EU E XISTO
Ao ser apresentada ao texto “A importância do ato de ler” do ícone da pedagogia Paulo Freire e adentrar em sua leitura de mundo que precede a leitura da palavra, não me ocorre uma leitura de mundo da primeira infância como a relatada pelo autor. Na verdade meus primeiros passos diante da tal leitura me vêm à mente quando já estava na antiga 5º série do Ensino Fundamental.
Lembro-me do primeiro livro “obrigatório” que tive que ler, juntamente com toda a turma, “As Aventuras de Xisto” da série Vaga Lume. Um livro de 134 paginas, portanto, grosso, chato e enfadonho para uma criança de 11 anos.
Ao lê-lo mergulhei fundo nas peripécias de Xisto e seu leal escudeiro Bruzo,com seu livro de magia em busca de livrar o reino dos temidos bruxos. A cada página virada eram-me apresentados aventuras, nas quais, a mente ávida de uma criança criada na periferia longe de televisão a cores e walkman - sonho de toda criança ouvir “Não se reprima, dos Menudos” em fita K7 a caminho da escola - eram substituídos pelo mundo mágico de Xisto.
Nos dias que se seguiram os buracos da rede de esgoto, cavados nas ruas com grandes pás mecânicas, enviadas pela administração de minha cidade em instantes, viravam Ogros, castelos e árvores falantes que eu deveria lutar e vencer.

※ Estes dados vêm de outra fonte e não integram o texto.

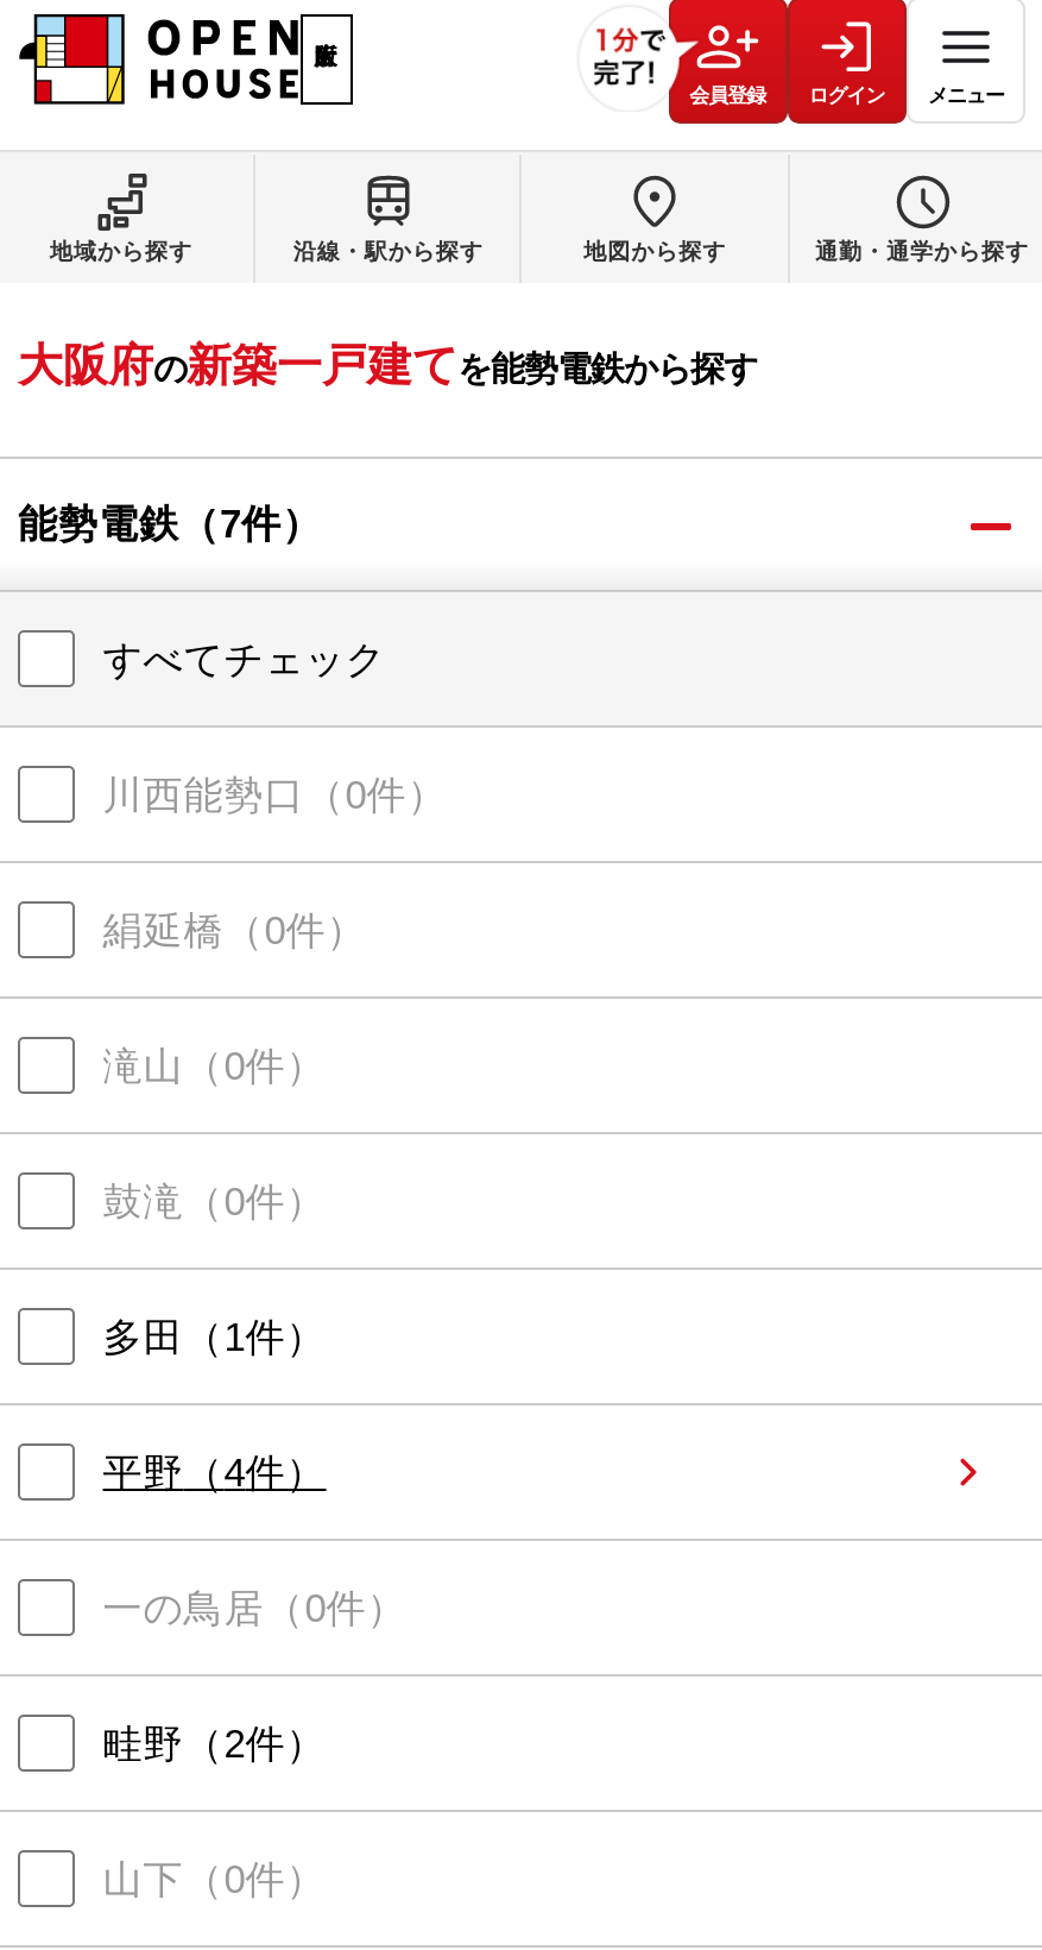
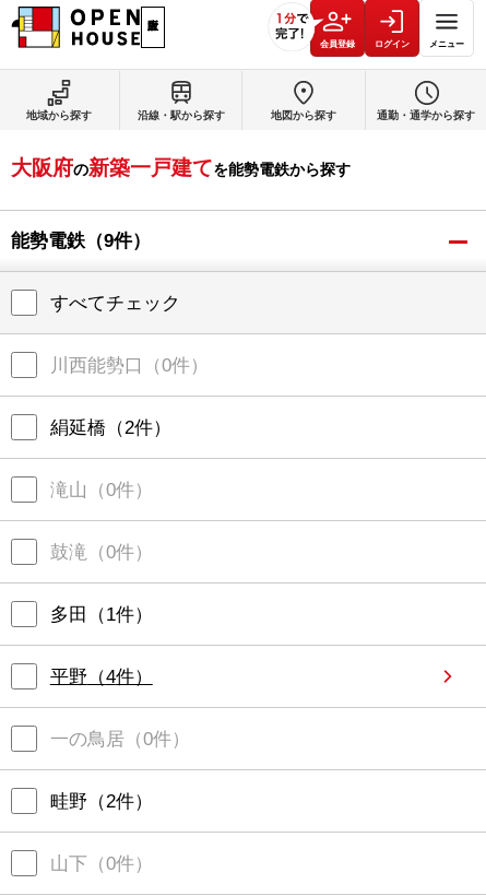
[18,502,322,547] 能勢電鉄（7件） -> [11,231,151,251] 能勢電鉄（9件）
[103,908,367,953] 絹延橋（0件） -> [50,417,171,438] 絹延橋（2件）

Á noite as crianças se reuniam dentro dos buracos e divertiam-se brincando de pique esconde e salve cadeira. Em meio a construção de minha amada cidade nosso campo de futebol virou depósito de poste de luz no mesmo instante em que eu percebia que era capaz de criar e vencer os medos e anseios próprio de criança.
Dei-me conta que pela primeira vez podia pegar um ônibus sozinha e ir à escola sem ajuda de um adulto. A princípio o medo de errar o caminho ou pegar a condução errada trouxe-me a um estado de pânico repentino, contudo, o meu Xisto interior era destemido, valente e desbravador. Enfrentei o desafio e sai vitoriosa quando desci a porta da escola.
As aventuras de Xisto deram lugar para Xisto no espaço e o Pássaro cósmico assim como a 5ª série deu lugar para a 6ª. O grande espaço aberto pela magia do conto foi apenas a porta de entrada para o que viria. As aulas de história foram recheadas com a origem da civilização grega, egípcia e persa onde o encantamento gerado por seus mitos cativou completamente meu interesse pelo conhecimento.
Tais aulas atingiram o patamar da própria origem do povo brasileiro onde meu desempenho era aprimorado pelo Júri Simulado da Professora Mirtes.Eram feitos no quarto bimestre onde a turma se dividia em dois grupos. Cada grupo defendia um tema “O primeiro e o Segundo Reinado”.Escolhíamos um juiz, um promotor , o advogado de acusação o de defesa, as testemunhas e os réus. Criávamos fantasias e seguia uma bateria de acusações e defesas para avalizarmos qual reinado era digno de liberdade e qual a prisão. Eu sempre era escolhida como advogada de acusação por minha facilidade de lembrar os fatos ocorridos em ambos os reinados. Falávamos 30 minutos buscando todos os fatos que poderia condenar o 1º Reinado regido por D. Pedro I e defendia o 2º Reinado com a libertação dos escravos.
Assim foi minha leitura do mundo e a apropriação do conhecimento. Hoje galgo a estrada de meu Xisto interior com meu livro na mão, errante pelo mundo, levando meus alunos a lugares onde suas mentes possam ser cativadas e alfabetizadas para assim viverem, agirem e interagirem no mundo mágico chamado vida.